» **What needs to be done**: Each record that follows should be repeated exactly, with no pictures carried over.

(Extracted records)

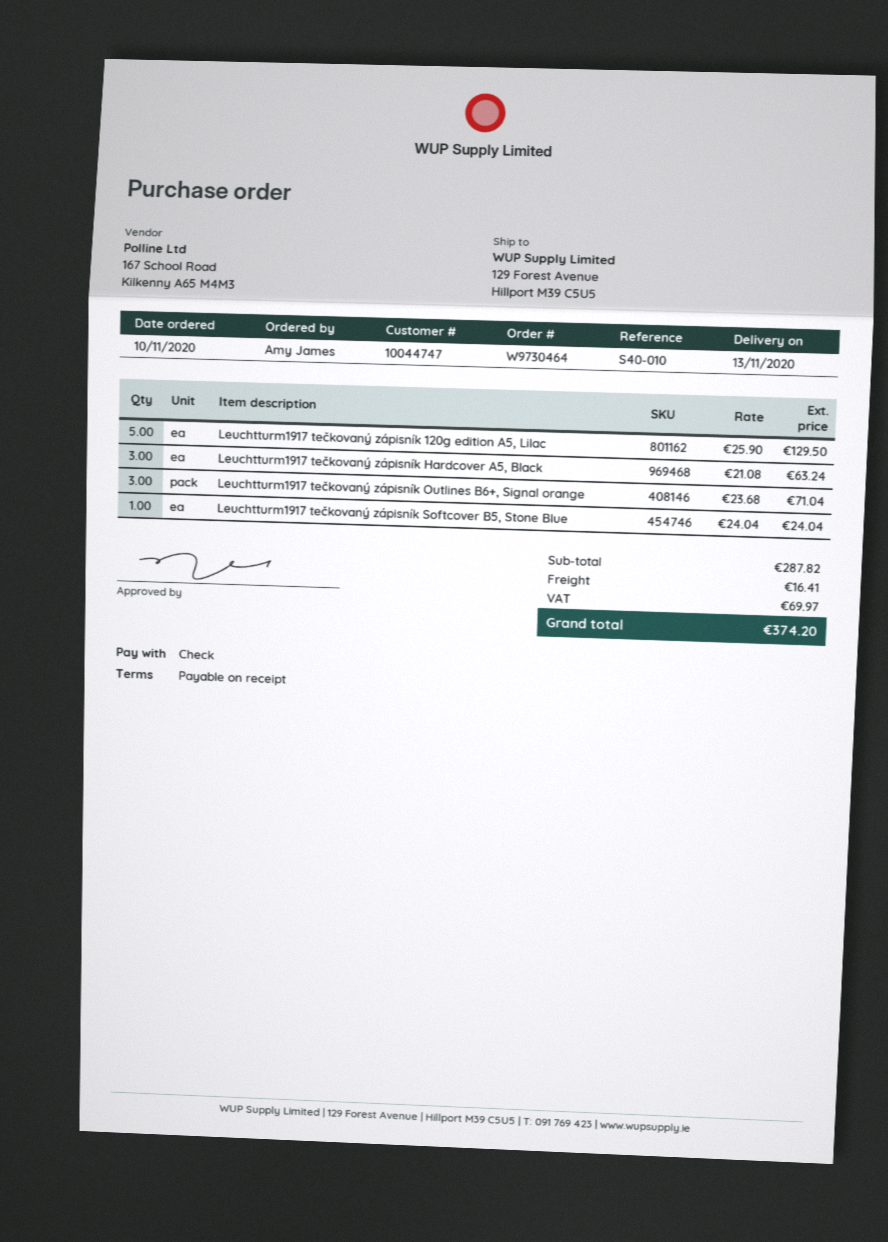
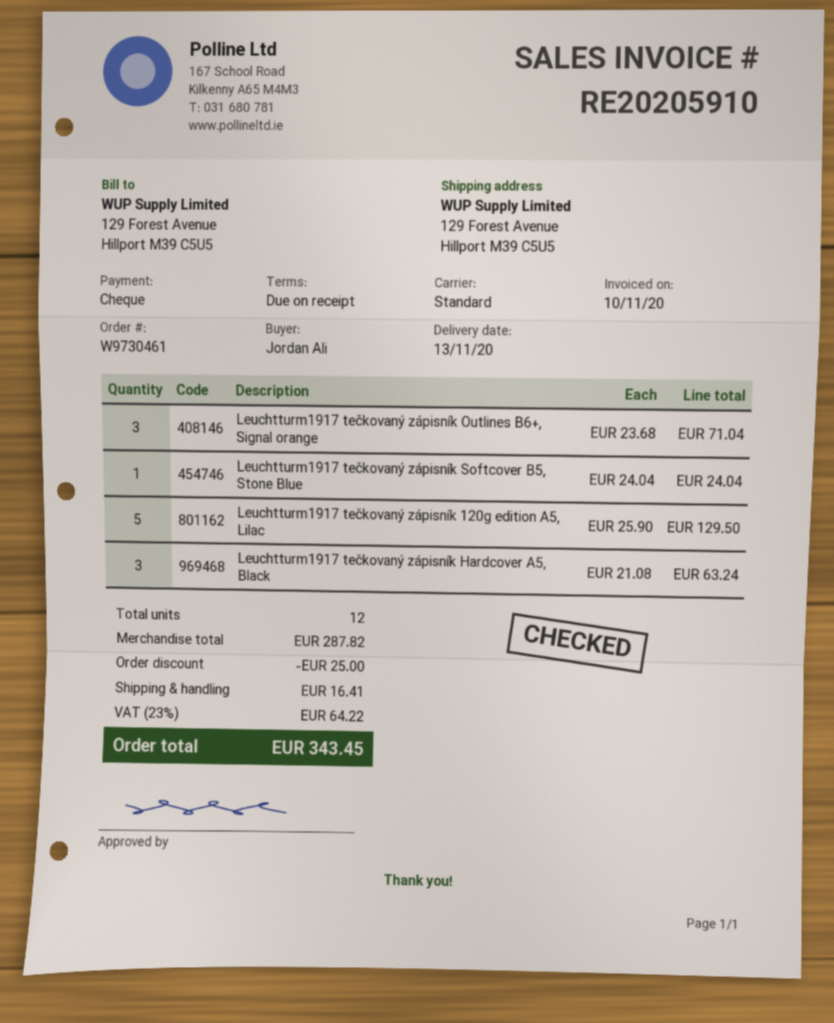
order number: W9730464 -> W9730461
ordered by: Amy James -> Jordan Ali
discount: none -> 25.00
tax: 69.97 -> 64.22
total: 374.20 -> 343.45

(End Extracted records)

» **Response for this exercise**:
order number: W9730464 -> W9730461
ordered by: Amy James -> Jordan Ali
discount: none -> 25.00
tax: 69.97 -> 64.22
total: 374.20 -> 343.45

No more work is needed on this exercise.